Photo courtesy of Outsite

Outsite’s new San Diego location.

The Company: Outsite

The Concept: With Outsite, you can take a “workation” that combines the best of coworking with the convenience of Airbnb , complete with free outdoor gear (bikes, surfboards), plus house managers who help arrange activities like skiing and surf instruction. Outsite also has a commitment to facilitating female entrepreneurship and creating environments that are relaxing for both men and women.

Where: Nine locations ranging from coastal towns to mountains to cities, including Costa Rica, Puerto Rico, Hawaii, Venice Beach, San Diego, Santa Cruz, Lake Tahoe and New York City. Lisbon, Baja California and Portland are on the horizon.

Stand-Out Space: The newest Outsite property in the surf town of Encinitas has expansive views of the ocean and stairs that lead to a private beach.

Point of Difference: An emphasis on community and playing outside. Plus, coffee and condiments are always organic and the company works with Patagonia Provisions, a leader in sustainably sourced foods.

Photo courtesy of Roam

Roam Ubud in Bali.

The company: Roam

The Concept: A coliving and coworking community that blends work, travel and adventure. With rates from $500 per week, you gain access to spaces around the world and can come and go as you please.

Where: London, Tokyo, Bali and Miami, with San Francisco coming soon.

Stand-Out Space: The Ubud, Bali outpost is in a converted boutique hotel, with a rooftop cafe, an open-air yoga studio and a sleek pool at the center of it all.

Point of Difference: Affordable access to like-minded travelers and a balance of privacy and community.

Photo courtesy of Hera Hub

The Mission Valley, California, location of Hera Hub.

The Company: Hera Hub

The Concept: The first international female-focused coworking concept and business incubator offers spa-inspired environments for women.

Where: Founded in San Diego, the company has expanded to six locations, including Uppsala, Sweden, with more on the horizon (Atlanta, Irvine).

Stand-Out Space: The treehouse-style Mission Valley location has an open plan, desks complete with exercise balls and plenty of candles to create a relaxing space.

Point of Difference: Hera Hub provides members with connections to business experts, as well as an angel investment division to support at female entrepreneurs.

Photo courtesy of Behere

An example of a Behere apartment in Europe.

The Company: Behere

The Concept: The first flexible-lifestyle service of its kind for women, Behere provides coworking and living spaces and fitness memberships on a monthly basis in cities around the world.

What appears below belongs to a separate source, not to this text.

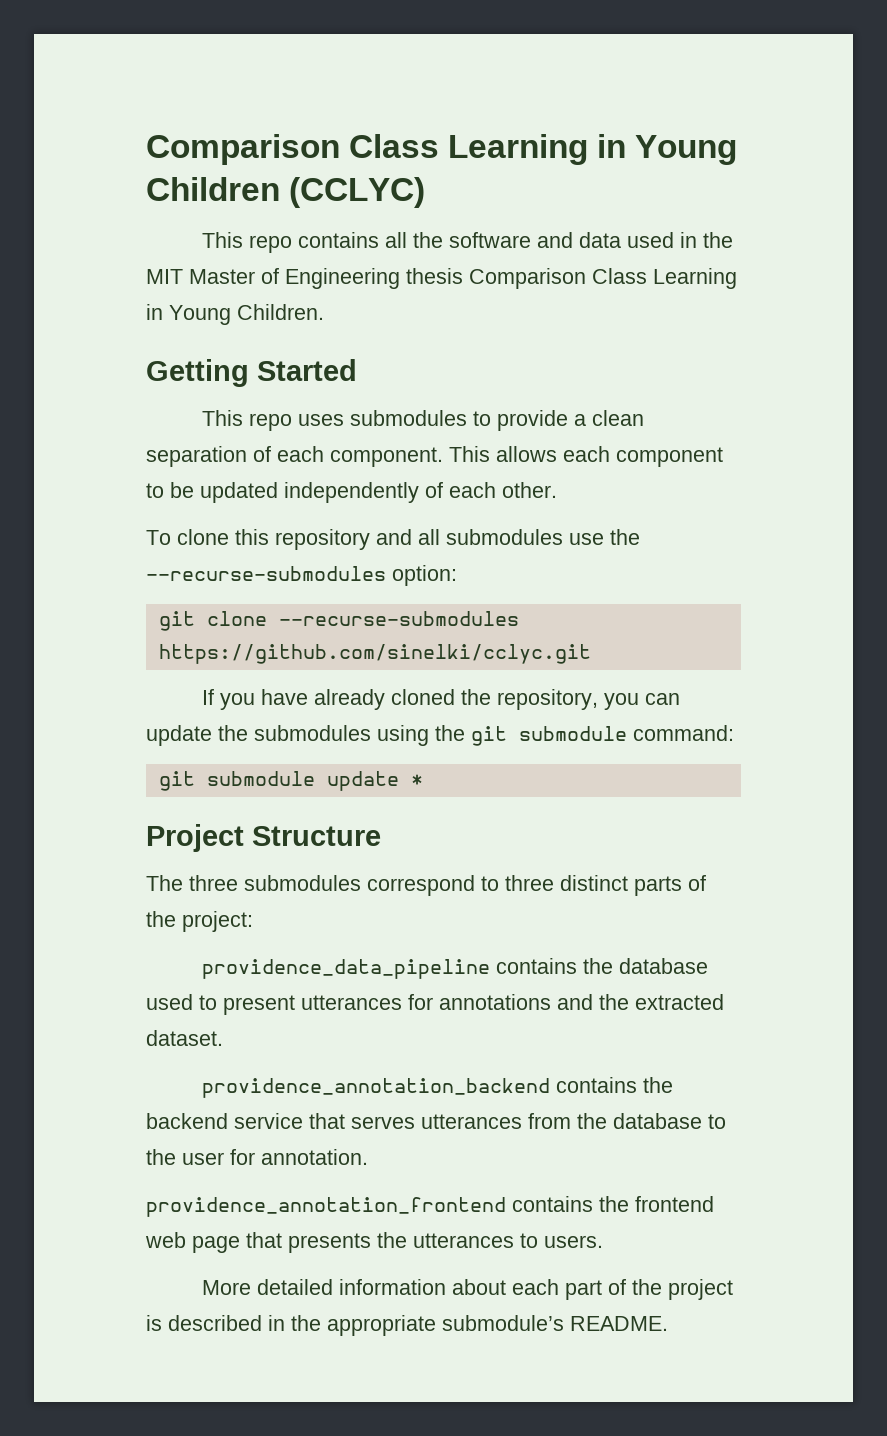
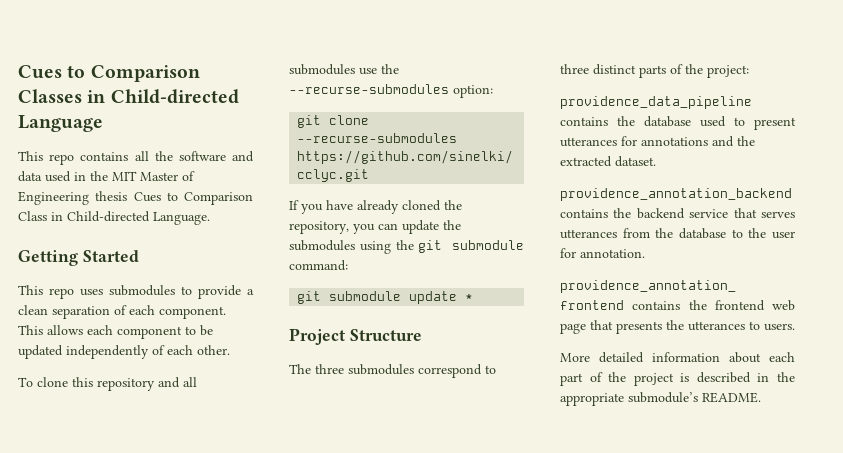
- Comparison Class Learning in Young Children (CCLYC)
+ Cues to Comparison Classes in Child-directed Language
- This repo contains all the software and data used in the MIT Master of Engineering thesis Comparison Class Learning in Young Children.
+ This repo contains all the software and data used in the MIT Master of Engineering thesis Cues to Comparison Class in Child-directed Language.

Members can choose a location and stay month-to-month for as long as they like.

Where: Six cities in Europe and Southeast Asia, and expanding to more locations in 2018.

Stand-Out Space: Behere takes care of booking stylish, private apartments (in addition to international flights and coworking spaces), so that women can plug right in to a new city.

Point of Difference: New startup that redefines short-term living and coworking for women.

Photo courtesy of Selina

Selina’s Medellin location.

The Company: Selina

The Concept: Selina blends the convenience of a boutique hotel with the youthful, community-oriented feel of a hostel. Selina offers cinemas, permaculture gardens, yoga decks, mediation studios, surf camps, recording studios, language schools and curated coworking offices. The team running Selina is primarily made up of women.

Where: Originally founded in a small fishing village in Panama, Selina is growing fast, with 13 locations — islands and beaches, tropical jungles and urban city centers.

Stand-Out Space: The Medellin, Columbia property has a meditation room, a vegetable garden and suspended “chill nets.”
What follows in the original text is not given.